Production and Purification of Aspirin

This experiment involves production of aspirin. The major reactants which were used in the experiment include salicylic acid HC₇H₅O_3, and C₄H₆O₃. The reactants reacted in order to produce acetylsalicylic acid or simply aspirin HC₉H₇O₄ and ethanol acid CH₃CHOOH. Asprin has several uses such as an analgesic or painkiller, as an anti-pyretic or fever reducer and as thinning of the blood.

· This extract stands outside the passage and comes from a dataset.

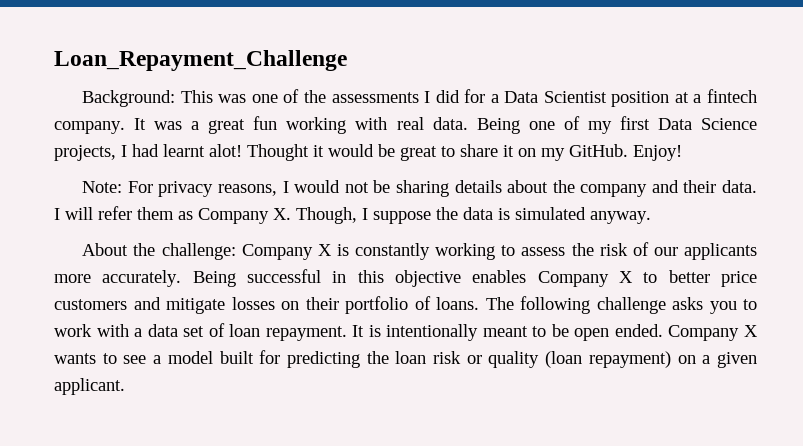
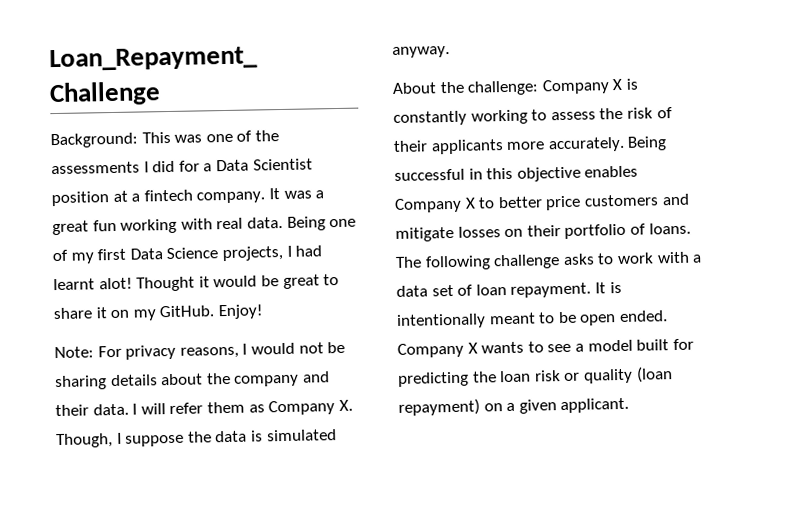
[653,247,678,256] our -> [393,140,428,152] their
[709,301,737,314] you -> (595, 259) none

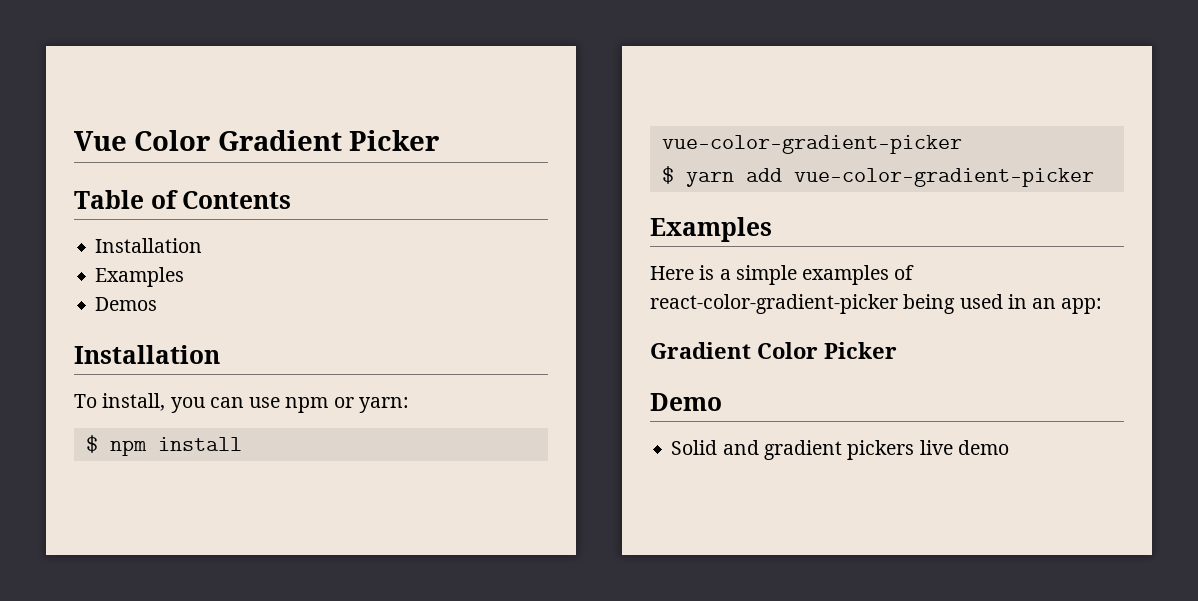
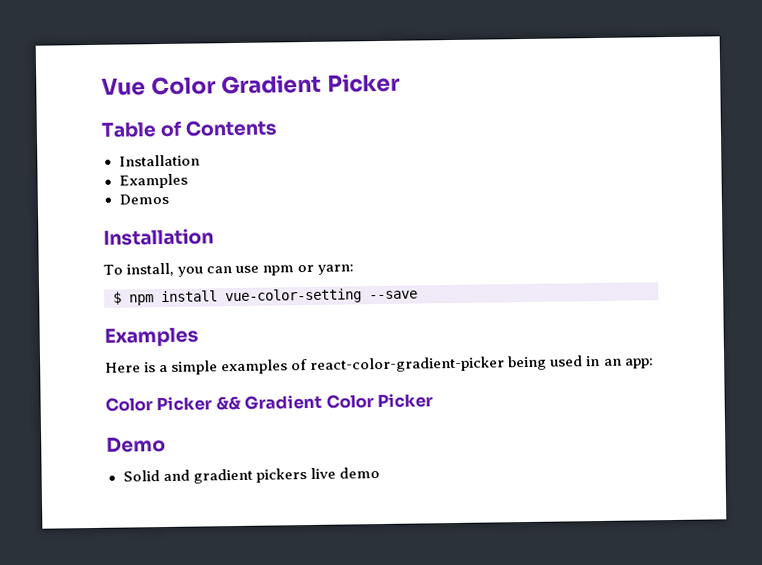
[661,135,962,154] [661,166,1094,187] vue-color-gradient-picker // $ yarn add vue-color-gradient-picker -> [225,288,418,305] vue-color-setting --save
(1103, 306) none -> [105,395,241,412] Color Picker &&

Balanced equation HC₇H₅O₃ + C₄H₆O₃ = HC₉H₇O₄ + CH₃CHOOH

Moles ratio    1 1 1 1

= Results and Calculation

Available results:

Salicylic acid mass= 3.2888 g

Experiment yield of Aspirin:  =3.625g

Acetic Acid Anhydride density:  1.1 g/mL

Acetic acid anhydride volume: 10mL

Moles of salicylic acid:

HC₇H₅O₃ Molar mass = 138g/mol as given
number of moles = HC₇H₅O₃ grams/ HC₇H₅O₃ molar mass

Moles =3.2888g/138g/mol= 0.0238319 moles

Acetic acid anhydride moles:

C₄H₆O₃ Molar mass =102g/mol

Acetic acid density=1.1g/mL

Mass = density times volume

acetic acid anhydride mass=1.1g/mL × 10mL=11

number of moles =grams/molar mass

Acetic acid anhydride Moles =11g/102g/mol=0.1078431moles 

In this case, the limiting reagent was found using the moles ratio indicated as the ration of Salicylic acid moles to acetic acid moles

From the equation, the mole ration is 1:1

Therefore, theoretically, 1 mole of acetic acid anhydride = 1 mole of salicylic acid. This means that the moles for salicylic acid will be 0.0238319 theoretically.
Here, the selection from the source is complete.